• Task prompt:
What follows is a set of records; give them all back exactly.

Structured diff data
=====

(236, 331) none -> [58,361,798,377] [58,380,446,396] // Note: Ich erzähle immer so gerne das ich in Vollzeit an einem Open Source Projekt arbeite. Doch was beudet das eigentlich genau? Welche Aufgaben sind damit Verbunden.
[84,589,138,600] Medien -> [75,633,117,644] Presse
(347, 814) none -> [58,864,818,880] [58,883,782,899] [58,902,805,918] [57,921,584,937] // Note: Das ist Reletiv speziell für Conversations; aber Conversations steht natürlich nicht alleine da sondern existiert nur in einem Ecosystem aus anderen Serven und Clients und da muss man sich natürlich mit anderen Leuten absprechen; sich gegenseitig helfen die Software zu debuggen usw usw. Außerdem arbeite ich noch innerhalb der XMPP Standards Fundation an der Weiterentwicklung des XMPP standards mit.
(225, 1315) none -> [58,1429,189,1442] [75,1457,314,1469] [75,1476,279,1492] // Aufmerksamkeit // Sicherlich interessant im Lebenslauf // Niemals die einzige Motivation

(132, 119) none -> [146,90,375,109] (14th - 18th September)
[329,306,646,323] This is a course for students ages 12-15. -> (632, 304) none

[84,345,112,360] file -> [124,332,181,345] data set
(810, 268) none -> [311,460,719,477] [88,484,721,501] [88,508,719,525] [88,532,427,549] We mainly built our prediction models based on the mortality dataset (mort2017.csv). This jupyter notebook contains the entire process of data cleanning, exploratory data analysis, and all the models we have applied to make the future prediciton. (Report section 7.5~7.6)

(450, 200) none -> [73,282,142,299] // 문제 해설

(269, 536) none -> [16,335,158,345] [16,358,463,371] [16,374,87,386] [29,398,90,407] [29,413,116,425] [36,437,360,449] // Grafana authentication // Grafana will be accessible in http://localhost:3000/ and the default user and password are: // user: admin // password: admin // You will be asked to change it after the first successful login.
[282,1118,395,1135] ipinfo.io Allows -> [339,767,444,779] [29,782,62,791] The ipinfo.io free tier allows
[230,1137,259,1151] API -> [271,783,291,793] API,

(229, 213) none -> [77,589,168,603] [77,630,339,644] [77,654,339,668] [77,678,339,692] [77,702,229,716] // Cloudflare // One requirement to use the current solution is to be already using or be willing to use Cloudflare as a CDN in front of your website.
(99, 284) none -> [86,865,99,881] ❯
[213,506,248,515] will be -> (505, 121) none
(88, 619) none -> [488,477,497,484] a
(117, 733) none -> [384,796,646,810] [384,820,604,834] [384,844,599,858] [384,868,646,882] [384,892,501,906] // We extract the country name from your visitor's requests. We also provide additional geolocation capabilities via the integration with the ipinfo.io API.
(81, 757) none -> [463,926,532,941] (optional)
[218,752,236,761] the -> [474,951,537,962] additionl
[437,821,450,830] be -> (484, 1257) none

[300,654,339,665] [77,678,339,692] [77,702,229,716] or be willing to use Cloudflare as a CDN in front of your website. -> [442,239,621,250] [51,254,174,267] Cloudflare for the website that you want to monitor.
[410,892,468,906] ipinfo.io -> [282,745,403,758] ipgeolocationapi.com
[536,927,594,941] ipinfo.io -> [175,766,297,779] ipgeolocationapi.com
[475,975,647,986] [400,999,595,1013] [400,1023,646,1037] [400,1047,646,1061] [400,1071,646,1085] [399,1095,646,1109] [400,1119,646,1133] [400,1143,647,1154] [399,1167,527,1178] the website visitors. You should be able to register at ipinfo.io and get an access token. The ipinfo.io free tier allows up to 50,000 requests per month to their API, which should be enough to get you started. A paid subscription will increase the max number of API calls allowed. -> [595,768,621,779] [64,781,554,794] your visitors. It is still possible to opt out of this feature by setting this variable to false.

=====

• Worked solution:
(236, 331) none -> [58,361,798,377] [58,380,446,396] // Note: Ich erzähle immer so gerne das ich in Vollzeit an einem Open Source Projekt arbeite. Doch was beudet das eigentlich genau? Welche Aufgaben sind damit Verbunden.
[84,589,138,600] Medien -> [75,633,117,644] Presse
(347, 814) none -> [58,864,818,880] [58,883,782,899] [58,902,805,918] [57,921,584,937] // Note: Das ist Reletiv speziell für Conversations; aber Conversations steht natürlich nicht alleine da sondern existiert nur in einem Ecosystem aus anderen Serven und Clients und da muss man sich natürlich mit anderen Leuten absprechen; sich gegenseitig helfen die Software zu debuggen usw usw. Außerdem arbeite ich noch innerhalb der XMPP Standards Fundation an der Weiterentwicklung des XMPP standards mit.
(225, 1315) none -> [58,1429,189,1442] [75,1457,314,1469] [75,1476,279,1492] // Aufmerksamkeit // Sicherlich interessant im Lebenslauf // Niemals die einzige Motivation

(132, 119) none -> [146,90,375,109] (14th - 18th September)
[329,306,646,323] This is a course for students ages 12-15. -> (632, 304) none

[84,345,112,360] file -> [124,332,181,345] data set
(810, 268) none -> [311,460,719,477] [88,484,721,501] [88,508,719,525] [88,532,427,549] We mainly built our prediction models based on the mortality dataset (mort2017.csv). This jupyter notebook contains the entire process of data cleanning, exploratory data analysis, and all the models we have applied to make the future prediciton. (Report section 7.5~7.6)

(450, 200) none -> [73,282,142,299] // 문제 해설

(269, 536) none -> [16,335,158,345] [16,358,463,371] [16,374,87,386] [29,398,90,407] [29,413,116,425] [36,437,360,449] // Grafana authentication // Grafana will be accessible in http://localhost:3000/ and the default user and password are: // user: admin // password: admin // You will be asked to change it after the first successful login.
[282,1118,395,1135] ipinfo.io Allows -> [339,767,444,779] [29,782,62,791] The ipinfo.io free tier allows
[230,1137,259,1151] API -> [271,783,291,793] API,

(229, 213) none -> [77,589,168,603] [77,630,339,644] [77,654,339,668] [77,678,339,692] [77,702,229,716] // Cloudflare // One requirement to use the current solution is to be already using or be willing to use Cloudflare as a CDN in front of your website.
(99, 284) none -> [86,865,99,881] ❯
[213,506,248,515] will be -> (505, 121) none
(88, 619) none -> [488,477,497,484] a
(117, 733) none -> [384,796,646,810] [384,820,604,834] [384,844,599,858] [384,868,646,882] [384,892,501,906] // We extract the country name from your visitor's requests. We also provide additional geolocation capabilities via the integration with the ipinfo.io API.
(81, 757) none -> [463,926,532,941] (optional)
[218,752,236,761] the -> [474,951,537,962] additionl
[437,821,450,830] be -> (484, 1257) none

[300,654,339,665] [77,678,339,692] [77,702,229,716] or be willing to use Cloudflare as a CDN in front of your website. -> [442,239,621,250] [51,254,174,267] Cloudflare for the website that you want to monitor.
[410,892,468,906] ipinfo.io -> [282,745,403,758] ipgeolocationapi.com
[536,927,594,941] ipinfo.io -> [175,766,297,779] ipgeolocationapi.com
[475,975,647,986] [400,999,595,1013] [400,1023,646,1037] [400,1047,646,1061] [400,1071,646,1085] [399,1095,646,1109] [400,1119,646,1133] [400,1143,647,1154] [399,1167,527,1178] the website visitors. You should be able to register at ipinfo.io and get an access token. The ipinfo.io free tier allows up to 50,000 requests per month to their API, which should be enough to get you started. A paid subscription will increase the max number of API calls allowed. -> [595,768,621,779] [64,781,554,794] your visitors. It is still possible to opt out of this feature by setting this variable to false.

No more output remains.